3.5.3 Des effets sur la socialisation des jeunes

Tous les professeurs remarquent des effets sur la construction sexuée. “Tout ce qui est pornographie, tout ce qui est érotique, les clips de raps par exemple, ce genre de choses oui, ça influence sûrement les représentations qu’ont les jeunes des femmes”, déclare Catherine. Corinne rétorque que cela influence aussi “celle des garçons sur eux-mêmes, parce que les garçons ils sont aussi influencés par ça, ils peuvent penser qu’un garçon qui va plaire c’est être forcément macho”. Quoi qu’il en soit, il s’agit de “quelque chose qui ne va pas dans le sens de l’égalité homme-femme”.

Isabelle se préoccupe davantage du modèle proposé aux jeunes à travers la représentation de rapports humains fondés sur le conflit, la méchanceté, le narcissisme et l’égocentrisme. Dans la téléréalité, on voit “des trahisons, des chamailleries, des disputes méchantes, des clans”. La professeure documentaliste rejette l’image que cela donne du monde adulte et d’une société “pas très équilibrée”, au détriment des valeurs de solidarité et de réflexion.

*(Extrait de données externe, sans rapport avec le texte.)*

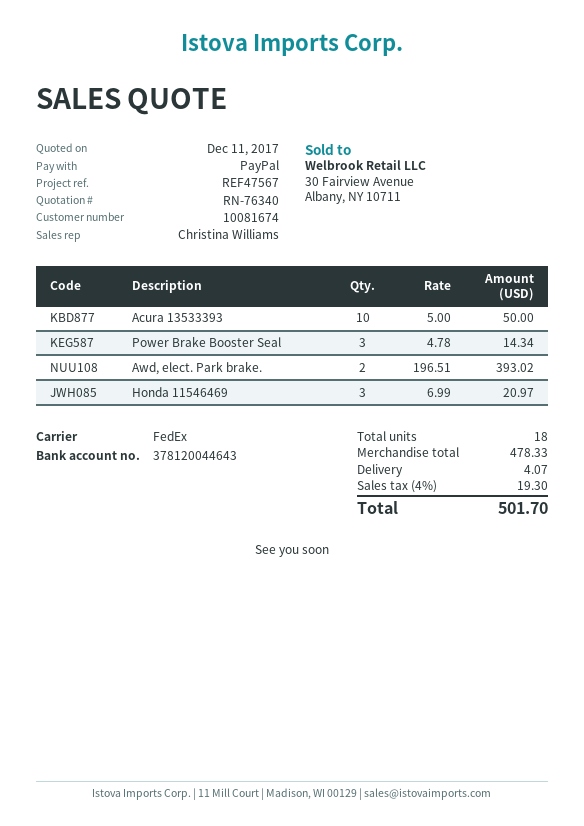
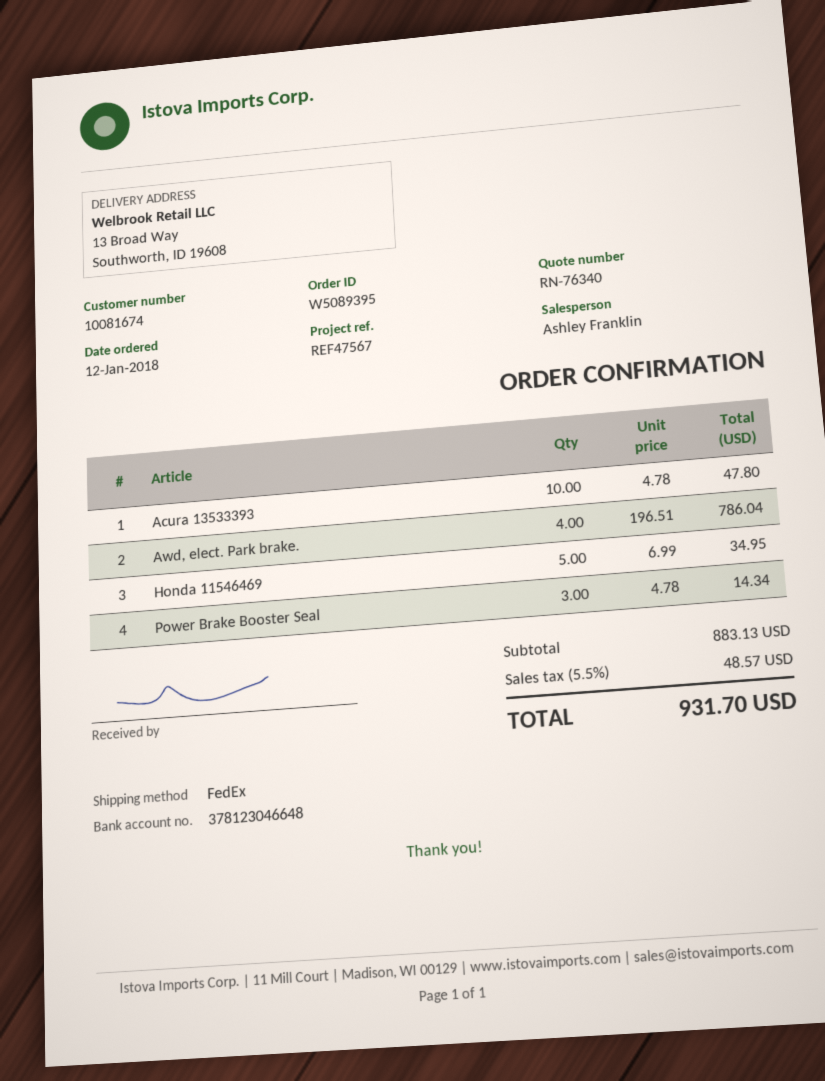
sales rep: Christina Williams -> Ashley Franklin
bank account: 378120044643 -> 378123046648
Acura 13533393: 10 x 5.00 = 50.00 -> 10 x 4.78 = 47.80
Awd, elect. Park brake.: 2 x 196.51 = 393.02 -> 4 x 196.51 = 786.04
Honda 11546469: 3 x 6.99 = 20.97 -> 5 x 6.99 = 34.95
subtotal: 478.33 -> 883.13
shipping: 4.07 -> none
tax: 4% = 19.30 -> 5.5% = 48.57
total: 501.70 -> 931.70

Anne remarque une fascination de la part des adolescentes (“ça les scotche”) qui cherchent à ressembler à “ce corps quasiment impossible à avoir”. Cette fascination engendre une interaction qui se manifeste dans leurs comportements: “elles s'exposent et se maquillent de plus en plus tôt. Les marques, la mode, le maquillage, la coiffure. Elles sont déjà dans ce

type de schéma”. Anne y voit du mimétisme, “un rapport de ressemblance entre la culture de la société et la télévision”. Elle évoque une relation à deux sens, une volonté de reproduire le modèle proposé. Pour elle, la télévision s’inspire de la société et la société reproduit ce qu’elle voit à la télévision. Un cercle vertueux dans le cas de la télévision marocaine qui “essaie de montrer un idéal, de maîtriser la partie qui pourrait se montrer agressive et violente de l’individu”; un cercle vicieux en France où “les gamins qui voient [les images violentes] peuvent avoir envie, par jeu, de les reproduire ou ne voient pas la limite. Puisque de toute façon, on n’arrive plus à poser clairement des limites, ça s’enchaîne”.